Background: Heart transplantation is associated with cold, cardioplegic arrest that impairs myocardial function. Protein Kinase C (PKC) suppression of myofilaments may contribute to this dysfunction. CapZ-deficient cardiac myofilaments are unresponsive to PKC. We hypothesized that myofilaments from CapZ-deficient transgenic hearts are resistant to cardioplegic dysfunction and that PKC inhibition improves function.

Methods: Heart function was assessed using a Langendorff apparatus. Myofilaments isolated from murine hearts were assessed with an actomyosin MgATPase assay and protein phosphorylation gels. PKC activation was examined by immunoblotting.
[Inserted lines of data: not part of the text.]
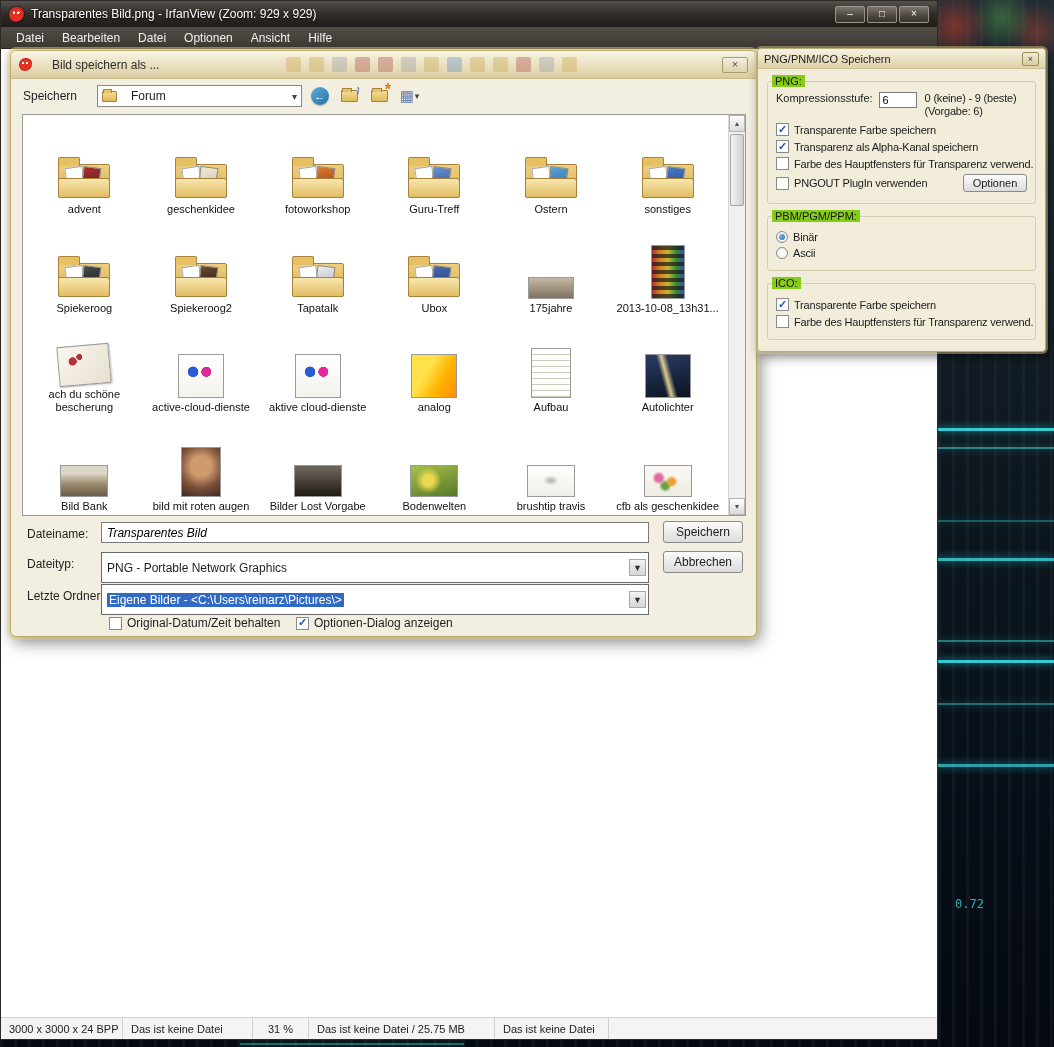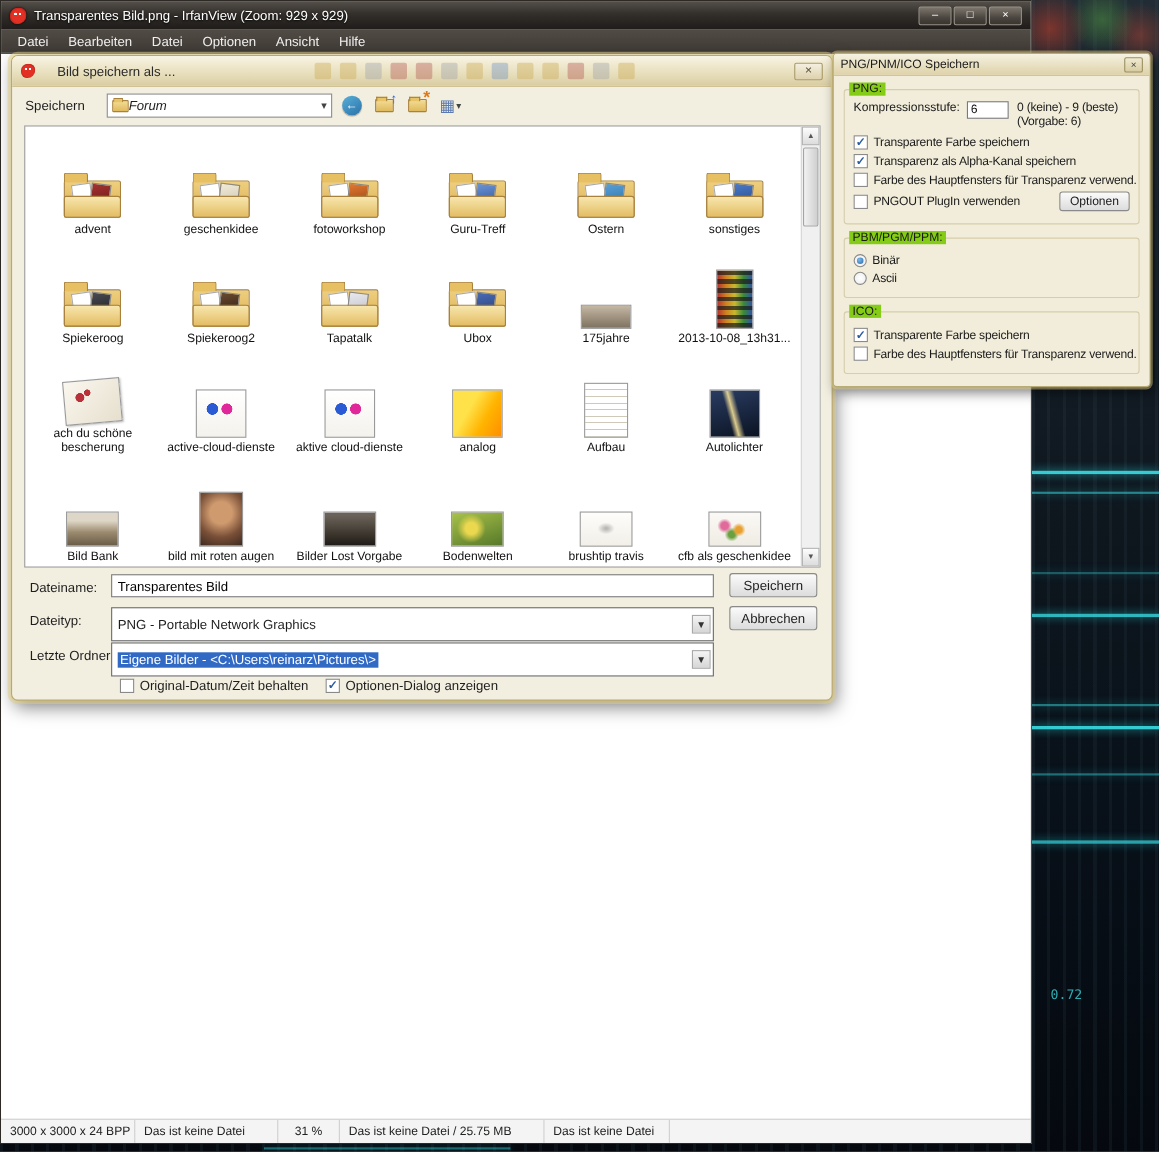--- a/index.html
+++ b/index.html
@@ -75,7 +75,7 @@
   .combo { width:205px; height:22px; background:#fff; border:1px solid #8a8a8a; display:flex; align-items:center; padding:0 4px; }
   .mini-folder { width:15px; height:11px; background:linear-gradient(#f2dd96,#e0b95c); border:1px solid #a8813c; border-radius:1px; position:relative; flex:none; }
   .mini-folder::before { content:""; position:absolute; top:-3px; left:0; width:7px; height:3px; background:#e7c468; border:1px solid #a8813c; border-bottom:none; border-radius:1px 1px 0 0; }
-  .combo-text { margin-left:0;font-style:italic; }
+  .combo-text { margin-left:14px; }
   .combo-caret { margin-left:auto; color:#444; font-size:10px; }
   .nav-btn { width:25px; height:24px; display:flex; align-items:center; justify-content:center; margin-left:5px; border-radius:3px; position:relative; }
   .back-circle { width:18px; height:18px; border-radius:50%; background:linear-gradient(145deg,#58b0d8,#2a70a8);

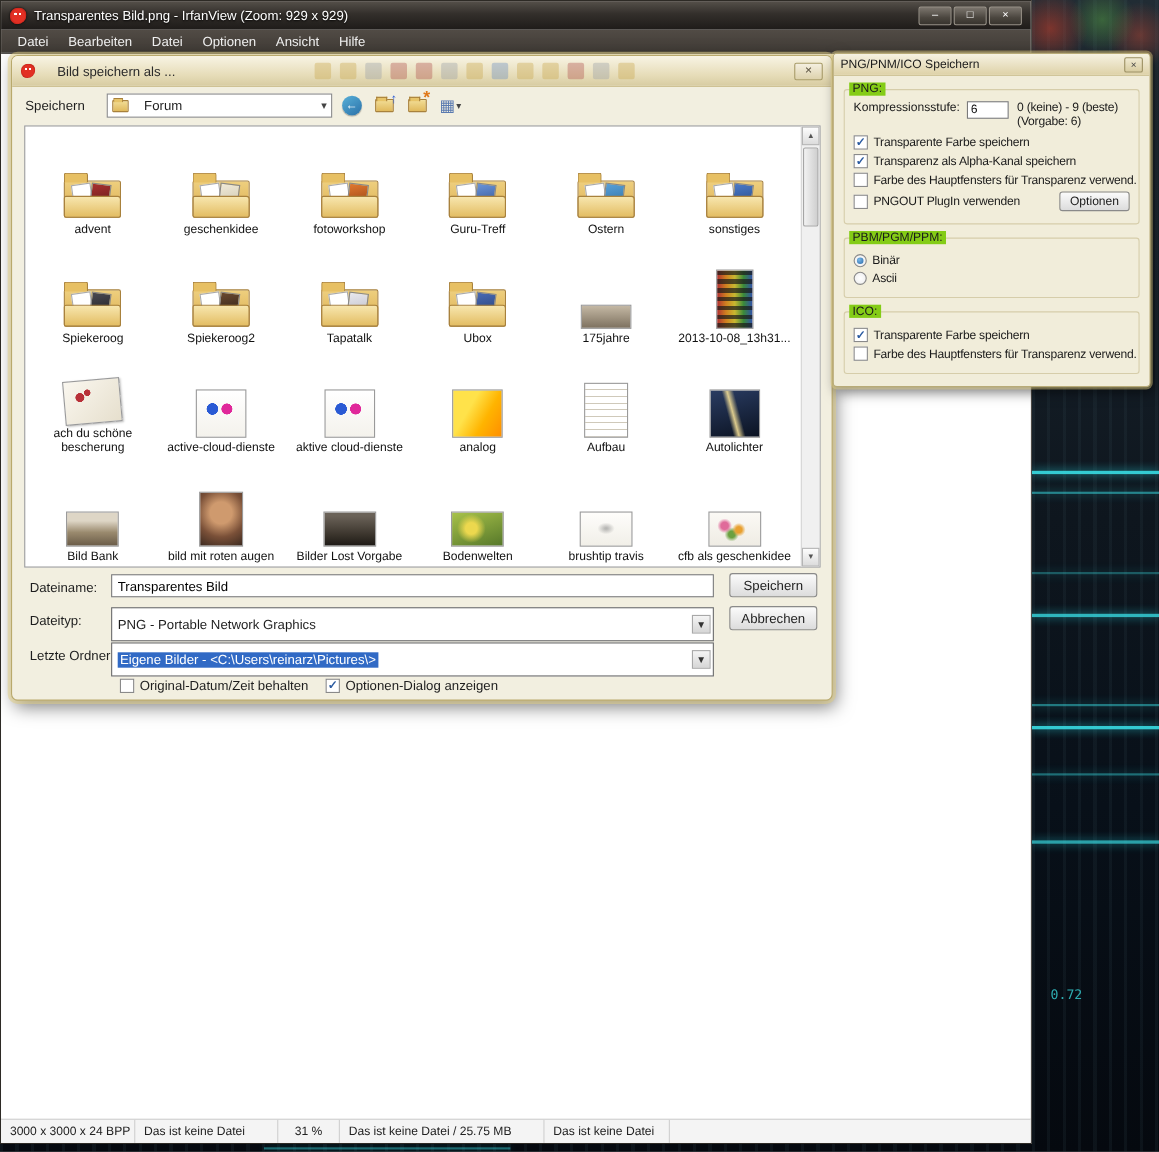--- a/index.html
+++ b/index.html
@@ -117,7 +117,7 @@
   .fld-label { position:absolute; left:16px; }
   .lab1{top:476px}.lab2{top:506px}.lab3{top:538px}
   .txt-input { position:absolute; left:90px; top:471px; width:548px; height:21px; border:1px solid #7a7a7a;
-    background:#fff; font-family:"Liberation Sans",sans-serif; font-size:12px; padding:0 5px; }
+    background:#fff; font-family:"Liberation Sans",sans-serif; font-size:12px; padding:0 5px;font-style:italic; }
   .selectbox { position:absolute; left:90px; height:31px; width:548px; background:#fff; border:1px solid #6a6a6a;
     display:flex; align-items:center; padding:0 2px 0 5px; }
   .sel1{top:501px}.sel2{top:533px}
Results: Wildtype hearts showed impaired function after cardioplegic arrest. CapZ-deficient transgenic mouse hearts performed significantly better after 1 h cardioplegia than wildtype hearts, but not after 4 h cardioplegic arrest. Wildtype myofilaments had depressed activation at 1 and 4 h cardioplegic arrest, as demonstrated by reduced actomyosin MgATPase activity. CapZ-deficient myofilaments showed no reduced actomyosin MgATPase activity at either time. Troponin I (TnI) phosphorylation increased by approximately 20% at 1 and 4 h in wildtype mice. Myosin binding protein C (MyBP-C),and troponin T (TnT) phosphorylation increased by less than 10% at 1 h, and tended to rise at 4 h. Myofilament protein phosphorylation was largely unchanged in CapZ-deficient hearts at 1 h, but MyBP-C tended to be dephosphorylated at 4 h cardioplegic arrest. Myofilament-associated PKC-α, -βII, -δ, and -e increased at 1 and 4 h cardioplegia in wildtype hearts, whereas only PKC-α increased in transgenic myofilaments at 1 h. PKC inhibition abolished the cardioplegic-dependent changes in actomyosin MgATPase activity and TnI phosphorylation of wildtype myofilaments.

Conclusions: We demonstrate a direct link between PKC activation and myofilament dysfunction associated with cold, cardioplegic arrest. Moreover, we show for the first time a cardioprotective benefit of decreased cardiac CapZ.